Generate CREATE TABLE from JSON: Schema-First Migration in Seconds

The Manual Schema Mapping Problem

When you ingest a new JSON API into your database, the workflow looks like this:

Get a sample JSON response
Open a spreadsheet
Map each field to a SQL column
Guess the type (is price an integer or a float?)
Write the CREATE TABLE by hand
Run it
Realize created_at is a string, not a timestamp
Alter the table
Repeat for the next 12 API endpoints

This is slow, error-prone, and doesn't scale. Every new API endpoint means another manual schema mapping session. And if the API changes — a field goes from integer to string, a new field appears — you're back to step 2.

json2sql's --schema-only flag eliminates the manual mapping:

json2sql convert api-response.json --schema-only --dialect postgres

Output:

CREATE TABLE "data" ( "id" INTEGER, "name" TEXT, "email" TEXT, "age" INTEGER, "active" BOOLEAN, "balance" DOUBLE PRECISION, "created_at" TEXT );

No spreadsheet. No guessing. The types are inferred from the actual data values.

Quick Start: Generate Your First Schema

Step 1: Install json2sql

# pip
pip install json2sql

# Homebrew (macOS / Linux)
brew tap Coding-Dev-Tools/tap
brew install json2sql

# Scoop (Windows)
scoop bucket add Coding-Dev-Tools https://github.com/Coding-Dev-Tools/scoop-bucket
scoop install json2sql

Step 2: Save a Sample JSON Response

# Fetch a sample from your API
curl -s https://api.example.com/users | python3 -m json.tool > users.json

The JSON file:

[
  {
    "id": 1,
    "name": "Alice Chen",
    "email": "alice@example.com",
    "age": 30,
    "active": true,
    "balance": 1250.50,
    "created_at": "2024-01-15T10:30:00Z"
  },
  {
    "id": 2,
    "name": "Bob Martinez",
    "email": "bob@example.com",
    "age": 25,
    "active": false,
    "balance": 890.25,
    "created_at": "2024-02-20T14:00:00Z"
  }
]

Step 3: Generate the Schema

json2sql convert users.json --schema-only --dialect postgres

Output:

CREATE TABLE "data" ( "id" INTEGER, "name" TEXT, "email" TEXT, "age" INTEGER, "active" BOOLEAN, "balance" DOUBLE PRECISION, "created_at" TEXT );

Step 4: Write to a Migration File

json2sql convert users.json --schema-only --dialect postgres --output migrations/001_create_users.sql

Type Inference: How It Works

json2sql inspects every value in your JSON data and maps it to the correct SQL type for your dialect:

JSON Value	Example	PostgreSQL	MySQL	SQLite
String	`"Alice"`	`TEXT`	`VARCHAR(255)`	`TEXT`
Integer	`42`	`INTEGER`	`INT`	`INTEGER`
Float	`3.14`	`DOUBLE PRECISION`	`DOUBLE`	`REAL`
Boolean	`true`	`BOOLEAN`	`TINYINT(1)`	`INTEGER`
Null	`null`	`TEXT`	`TEXT`	`TEXT`

Type upgrading: If the first record has "count": null and a later record has "count": 42, json2sql upgrades the column from TEXT to INTEGER. It scans all records and uses the most specific type found — so you get accurate types even when the first record has nulls.

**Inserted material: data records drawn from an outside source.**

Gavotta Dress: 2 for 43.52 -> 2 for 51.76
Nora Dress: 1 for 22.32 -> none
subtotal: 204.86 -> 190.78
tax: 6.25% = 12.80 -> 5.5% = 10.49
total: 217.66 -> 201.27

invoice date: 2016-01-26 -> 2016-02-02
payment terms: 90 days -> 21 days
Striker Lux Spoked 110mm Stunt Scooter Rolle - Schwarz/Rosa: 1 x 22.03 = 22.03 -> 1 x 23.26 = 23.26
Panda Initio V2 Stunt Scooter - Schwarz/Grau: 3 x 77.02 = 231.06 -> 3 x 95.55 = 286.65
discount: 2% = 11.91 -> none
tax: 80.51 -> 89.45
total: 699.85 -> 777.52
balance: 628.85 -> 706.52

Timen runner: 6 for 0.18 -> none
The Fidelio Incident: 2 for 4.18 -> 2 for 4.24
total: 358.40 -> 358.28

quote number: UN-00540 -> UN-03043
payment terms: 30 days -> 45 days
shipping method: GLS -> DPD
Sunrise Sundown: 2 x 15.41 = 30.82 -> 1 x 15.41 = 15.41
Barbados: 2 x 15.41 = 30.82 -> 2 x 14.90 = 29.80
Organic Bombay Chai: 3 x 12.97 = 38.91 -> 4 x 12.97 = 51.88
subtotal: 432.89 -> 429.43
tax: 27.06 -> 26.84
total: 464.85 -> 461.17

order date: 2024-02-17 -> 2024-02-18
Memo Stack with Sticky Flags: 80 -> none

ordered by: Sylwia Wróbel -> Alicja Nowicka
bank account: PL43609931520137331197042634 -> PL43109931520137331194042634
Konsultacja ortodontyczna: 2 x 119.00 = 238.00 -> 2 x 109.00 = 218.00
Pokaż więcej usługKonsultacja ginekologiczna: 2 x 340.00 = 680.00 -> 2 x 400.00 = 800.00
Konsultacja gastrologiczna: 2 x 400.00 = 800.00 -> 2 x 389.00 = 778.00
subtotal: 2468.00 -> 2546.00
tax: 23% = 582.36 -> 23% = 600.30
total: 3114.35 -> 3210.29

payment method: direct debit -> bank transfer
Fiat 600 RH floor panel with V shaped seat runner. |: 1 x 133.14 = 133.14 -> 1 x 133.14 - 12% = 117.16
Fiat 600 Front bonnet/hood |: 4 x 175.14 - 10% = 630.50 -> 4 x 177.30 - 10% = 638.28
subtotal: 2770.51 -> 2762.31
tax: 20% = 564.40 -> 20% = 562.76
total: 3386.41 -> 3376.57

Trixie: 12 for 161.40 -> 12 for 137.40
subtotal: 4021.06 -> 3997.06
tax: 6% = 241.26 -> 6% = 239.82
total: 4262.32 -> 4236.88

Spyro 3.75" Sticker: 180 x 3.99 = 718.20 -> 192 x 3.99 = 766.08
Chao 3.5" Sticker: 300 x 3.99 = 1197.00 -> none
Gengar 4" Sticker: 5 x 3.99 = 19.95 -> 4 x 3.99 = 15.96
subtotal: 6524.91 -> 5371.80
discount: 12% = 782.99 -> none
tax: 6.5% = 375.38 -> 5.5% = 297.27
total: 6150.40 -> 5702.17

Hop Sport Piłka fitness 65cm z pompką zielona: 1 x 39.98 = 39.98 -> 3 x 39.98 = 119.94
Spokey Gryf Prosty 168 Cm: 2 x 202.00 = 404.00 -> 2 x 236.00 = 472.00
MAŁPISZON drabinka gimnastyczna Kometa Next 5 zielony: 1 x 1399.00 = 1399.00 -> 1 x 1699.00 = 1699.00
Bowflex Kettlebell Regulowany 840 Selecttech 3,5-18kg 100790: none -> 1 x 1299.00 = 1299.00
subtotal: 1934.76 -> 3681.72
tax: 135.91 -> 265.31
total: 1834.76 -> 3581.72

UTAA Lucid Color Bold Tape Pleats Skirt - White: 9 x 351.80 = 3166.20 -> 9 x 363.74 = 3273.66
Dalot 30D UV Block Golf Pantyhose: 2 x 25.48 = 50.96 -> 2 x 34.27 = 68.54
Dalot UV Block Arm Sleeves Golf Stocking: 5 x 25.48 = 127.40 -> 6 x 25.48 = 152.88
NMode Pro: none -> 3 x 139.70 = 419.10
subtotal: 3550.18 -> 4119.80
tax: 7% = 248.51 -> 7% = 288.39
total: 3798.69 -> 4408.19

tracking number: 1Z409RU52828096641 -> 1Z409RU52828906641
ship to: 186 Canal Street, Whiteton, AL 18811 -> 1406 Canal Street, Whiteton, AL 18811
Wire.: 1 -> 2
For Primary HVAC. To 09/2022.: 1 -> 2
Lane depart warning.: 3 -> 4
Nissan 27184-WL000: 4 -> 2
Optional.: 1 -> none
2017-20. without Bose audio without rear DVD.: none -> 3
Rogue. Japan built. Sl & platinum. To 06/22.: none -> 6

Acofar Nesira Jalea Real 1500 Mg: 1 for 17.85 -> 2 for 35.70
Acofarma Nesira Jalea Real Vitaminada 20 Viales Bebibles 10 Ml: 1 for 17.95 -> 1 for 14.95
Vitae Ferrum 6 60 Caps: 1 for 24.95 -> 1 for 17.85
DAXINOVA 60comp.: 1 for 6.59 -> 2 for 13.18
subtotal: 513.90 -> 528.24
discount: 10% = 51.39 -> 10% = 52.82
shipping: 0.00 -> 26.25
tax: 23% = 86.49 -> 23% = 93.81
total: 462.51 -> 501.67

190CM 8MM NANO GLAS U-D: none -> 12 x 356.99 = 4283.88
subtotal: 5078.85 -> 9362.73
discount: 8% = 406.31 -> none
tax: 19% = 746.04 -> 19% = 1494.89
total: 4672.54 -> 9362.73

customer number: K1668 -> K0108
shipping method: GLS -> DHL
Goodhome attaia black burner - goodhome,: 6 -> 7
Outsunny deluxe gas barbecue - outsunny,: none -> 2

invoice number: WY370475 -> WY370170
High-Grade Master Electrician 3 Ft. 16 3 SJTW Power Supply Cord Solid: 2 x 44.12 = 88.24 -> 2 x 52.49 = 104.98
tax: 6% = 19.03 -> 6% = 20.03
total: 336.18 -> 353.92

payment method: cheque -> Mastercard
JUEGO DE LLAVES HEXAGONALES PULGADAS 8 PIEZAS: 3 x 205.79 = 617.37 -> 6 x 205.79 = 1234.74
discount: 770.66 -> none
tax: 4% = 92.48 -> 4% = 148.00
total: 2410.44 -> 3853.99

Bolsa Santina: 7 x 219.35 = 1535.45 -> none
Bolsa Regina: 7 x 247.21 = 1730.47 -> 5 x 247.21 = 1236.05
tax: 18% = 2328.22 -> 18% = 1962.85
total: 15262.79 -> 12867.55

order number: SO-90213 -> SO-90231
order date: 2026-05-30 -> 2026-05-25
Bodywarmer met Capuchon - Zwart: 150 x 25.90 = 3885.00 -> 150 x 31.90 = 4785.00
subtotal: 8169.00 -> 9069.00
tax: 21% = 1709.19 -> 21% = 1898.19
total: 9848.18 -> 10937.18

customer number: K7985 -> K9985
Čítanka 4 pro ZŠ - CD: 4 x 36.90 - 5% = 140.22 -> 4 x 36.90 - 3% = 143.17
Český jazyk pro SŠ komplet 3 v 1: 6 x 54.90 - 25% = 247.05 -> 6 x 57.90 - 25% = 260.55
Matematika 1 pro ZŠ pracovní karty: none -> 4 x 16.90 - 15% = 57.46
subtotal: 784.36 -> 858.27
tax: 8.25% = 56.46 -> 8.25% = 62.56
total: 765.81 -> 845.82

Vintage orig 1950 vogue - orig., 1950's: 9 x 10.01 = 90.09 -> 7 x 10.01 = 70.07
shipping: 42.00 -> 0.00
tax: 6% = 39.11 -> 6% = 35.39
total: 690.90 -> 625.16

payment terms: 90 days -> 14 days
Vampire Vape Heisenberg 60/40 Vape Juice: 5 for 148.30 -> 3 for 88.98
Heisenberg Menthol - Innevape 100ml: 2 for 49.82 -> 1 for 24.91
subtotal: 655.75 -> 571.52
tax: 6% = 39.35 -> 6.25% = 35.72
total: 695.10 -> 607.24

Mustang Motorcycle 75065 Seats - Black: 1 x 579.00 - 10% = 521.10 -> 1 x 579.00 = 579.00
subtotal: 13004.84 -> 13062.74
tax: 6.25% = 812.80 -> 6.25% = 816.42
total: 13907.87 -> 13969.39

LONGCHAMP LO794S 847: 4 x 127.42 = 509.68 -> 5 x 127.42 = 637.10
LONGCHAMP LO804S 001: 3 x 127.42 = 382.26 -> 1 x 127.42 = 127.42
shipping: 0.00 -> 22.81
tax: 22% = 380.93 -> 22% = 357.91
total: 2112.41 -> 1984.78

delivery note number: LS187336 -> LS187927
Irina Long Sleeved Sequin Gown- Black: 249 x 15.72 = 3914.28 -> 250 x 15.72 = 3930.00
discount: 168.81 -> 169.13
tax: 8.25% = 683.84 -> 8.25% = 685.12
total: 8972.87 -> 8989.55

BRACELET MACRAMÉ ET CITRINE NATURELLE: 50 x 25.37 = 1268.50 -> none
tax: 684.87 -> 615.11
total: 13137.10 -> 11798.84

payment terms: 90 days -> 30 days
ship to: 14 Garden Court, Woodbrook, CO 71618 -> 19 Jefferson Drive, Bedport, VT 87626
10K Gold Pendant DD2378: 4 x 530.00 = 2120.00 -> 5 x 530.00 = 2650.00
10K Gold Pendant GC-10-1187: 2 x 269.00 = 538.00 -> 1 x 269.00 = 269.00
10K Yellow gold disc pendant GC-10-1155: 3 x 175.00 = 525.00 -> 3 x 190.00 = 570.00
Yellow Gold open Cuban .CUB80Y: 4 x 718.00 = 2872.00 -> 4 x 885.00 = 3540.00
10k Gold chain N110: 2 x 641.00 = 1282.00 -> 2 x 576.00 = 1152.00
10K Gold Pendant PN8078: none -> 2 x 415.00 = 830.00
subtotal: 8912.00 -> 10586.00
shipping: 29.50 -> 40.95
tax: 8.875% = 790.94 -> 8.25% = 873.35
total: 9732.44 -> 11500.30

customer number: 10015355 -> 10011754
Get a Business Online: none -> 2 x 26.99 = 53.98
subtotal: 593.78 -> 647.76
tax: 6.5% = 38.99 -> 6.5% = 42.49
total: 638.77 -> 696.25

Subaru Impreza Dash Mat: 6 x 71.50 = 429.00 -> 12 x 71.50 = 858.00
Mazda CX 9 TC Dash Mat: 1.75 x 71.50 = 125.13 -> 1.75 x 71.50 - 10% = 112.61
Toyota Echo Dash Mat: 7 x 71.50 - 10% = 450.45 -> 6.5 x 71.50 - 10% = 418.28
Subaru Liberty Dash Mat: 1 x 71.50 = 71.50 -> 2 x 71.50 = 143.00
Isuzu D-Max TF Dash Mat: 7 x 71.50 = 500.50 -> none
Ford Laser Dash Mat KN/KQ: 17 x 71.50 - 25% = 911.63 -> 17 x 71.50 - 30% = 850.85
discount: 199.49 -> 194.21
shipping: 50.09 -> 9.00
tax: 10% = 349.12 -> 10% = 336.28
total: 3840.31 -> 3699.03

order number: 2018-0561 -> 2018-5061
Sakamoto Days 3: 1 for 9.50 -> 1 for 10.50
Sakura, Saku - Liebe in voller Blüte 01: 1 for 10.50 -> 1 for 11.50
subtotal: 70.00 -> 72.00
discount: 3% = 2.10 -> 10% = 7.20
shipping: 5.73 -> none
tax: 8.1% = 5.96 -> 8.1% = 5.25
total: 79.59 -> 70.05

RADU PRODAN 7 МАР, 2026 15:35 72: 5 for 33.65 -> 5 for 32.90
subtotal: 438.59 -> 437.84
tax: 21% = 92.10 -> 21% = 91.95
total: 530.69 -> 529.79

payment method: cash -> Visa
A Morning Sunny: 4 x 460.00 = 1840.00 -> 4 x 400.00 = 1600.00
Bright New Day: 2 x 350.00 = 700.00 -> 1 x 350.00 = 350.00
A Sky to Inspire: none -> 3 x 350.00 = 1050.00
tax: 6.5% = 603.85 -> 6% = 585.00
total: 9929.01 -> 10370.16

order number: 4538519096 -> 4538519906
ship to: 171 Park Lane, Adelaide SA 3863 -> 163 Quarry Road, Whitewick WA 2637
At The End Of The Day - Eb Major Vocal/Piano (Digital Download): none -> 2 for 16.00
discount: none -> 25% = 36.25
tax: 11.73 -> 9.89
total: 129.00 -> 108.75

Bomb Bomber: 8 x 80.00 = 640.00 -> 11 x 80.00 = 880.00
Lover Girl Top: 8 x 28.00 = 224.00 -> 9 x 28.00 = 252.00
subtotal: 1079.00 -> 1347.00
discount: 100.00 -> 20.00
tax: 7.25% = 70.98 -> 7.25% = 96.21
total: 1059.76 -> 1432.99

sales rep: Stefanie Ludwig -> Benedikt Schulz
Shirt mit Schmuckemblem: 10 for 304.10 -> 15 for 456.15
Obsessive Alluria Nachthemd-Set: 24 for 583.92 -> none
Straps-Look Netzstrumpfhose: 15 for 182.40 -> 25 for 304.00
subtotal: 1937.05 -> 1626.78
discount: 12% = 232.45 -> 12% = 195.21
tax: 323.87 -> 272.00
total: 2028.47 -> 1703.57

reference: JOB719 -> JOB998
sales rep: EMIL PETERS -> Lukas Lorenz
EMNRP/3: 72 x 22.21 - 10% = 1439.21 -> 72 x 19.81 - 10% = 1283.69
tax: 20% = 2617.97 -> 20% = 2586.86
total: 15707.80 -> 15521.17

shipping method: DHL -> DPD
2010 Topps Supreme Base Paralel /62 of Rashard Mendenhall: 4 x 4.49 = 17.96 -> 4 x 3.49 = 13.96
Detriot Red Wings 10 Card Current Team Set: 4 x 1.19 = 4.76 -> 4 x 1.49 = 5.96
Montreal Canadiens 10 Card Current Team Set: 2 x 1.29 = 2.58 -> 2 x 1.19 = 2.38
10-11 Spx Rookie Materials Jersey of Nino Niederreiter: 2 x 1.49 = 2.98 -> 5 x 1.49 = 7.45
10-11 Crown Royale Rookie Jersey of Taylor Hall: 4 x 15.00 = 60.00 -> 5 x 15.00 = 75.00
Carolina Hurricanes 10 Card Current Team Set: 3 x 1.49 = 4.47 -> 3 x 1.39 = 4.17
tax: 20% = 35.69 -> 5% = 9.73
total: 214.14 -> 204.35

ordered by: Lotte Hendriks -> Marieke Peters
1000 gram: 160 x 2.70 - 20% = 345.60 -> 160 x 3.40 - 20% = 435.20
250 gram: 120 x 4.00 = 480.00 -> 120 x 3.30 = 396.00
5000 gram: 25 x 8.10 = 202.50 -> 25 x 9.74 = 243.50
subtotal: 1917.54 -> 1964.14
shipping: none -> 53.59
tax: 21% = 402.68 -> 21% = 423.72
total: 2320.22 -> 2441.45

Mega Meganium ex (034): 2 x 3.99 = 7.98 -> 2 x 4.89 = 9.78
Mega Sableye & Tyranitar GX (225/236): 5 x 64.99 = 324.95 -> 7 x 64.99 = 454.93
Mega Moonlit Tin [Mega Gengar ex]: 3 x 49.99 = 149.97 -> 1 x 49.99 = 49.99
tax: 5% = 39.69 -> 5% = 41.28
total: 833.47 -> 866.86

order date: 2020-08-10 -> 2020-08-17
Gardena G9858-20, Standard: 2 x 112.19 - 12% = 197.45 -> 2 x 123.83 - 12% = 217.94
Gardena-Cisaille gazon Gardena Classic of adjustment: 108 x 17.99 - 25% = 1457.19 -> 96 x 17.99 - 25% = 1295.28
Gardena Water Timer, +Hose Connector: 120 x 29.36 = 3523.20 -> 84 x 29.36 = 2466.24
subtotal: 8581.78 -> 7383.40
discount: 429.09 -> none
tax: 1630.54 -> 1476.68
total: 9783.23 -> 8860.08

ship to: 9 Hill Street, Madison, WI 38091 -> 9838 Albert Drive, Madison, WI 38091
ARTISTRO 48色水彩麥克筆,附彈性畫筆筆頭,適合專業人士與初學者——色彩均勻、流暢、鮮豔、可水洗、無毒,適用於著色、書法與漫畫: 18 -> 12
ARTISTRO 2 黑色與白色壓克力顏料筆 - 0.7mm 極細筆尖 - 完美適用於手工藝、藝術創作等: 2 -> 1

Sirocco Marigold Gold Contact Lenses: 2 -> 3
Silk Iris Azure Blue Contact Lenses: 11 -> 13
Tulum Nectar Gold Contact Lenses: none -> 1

Schema-Only vs. Full Conversion

The --schema-only flag generates DDL without data — perfect for migration workflows. The default (without the flag) generates both DDL and INSERT statements:

	`json2sql convert`	`json2sql convert --schema-only`
Output	CREATE TABLE + INSERT	CREATE TABLE only
Best for	One-shot data loading	Schema-first migration, incremental loads
Review workflow	Hard to review DDL mixed with data	Clean DDL for human review
CI/CD	Too much output for PR reviews	Compact DDL diffs in PR comments
Schema changes	Re-run with new data	Compare old vs. new DDL

Five Real-World Schema Generation Workflows

Workflow 1: New API Onboarding

You're integrating a third-party payments API. You have the docs but no schema. Fetch a sample response, generate the DDL, review it, and run it. Five minutes instead of an hour of manual mapping.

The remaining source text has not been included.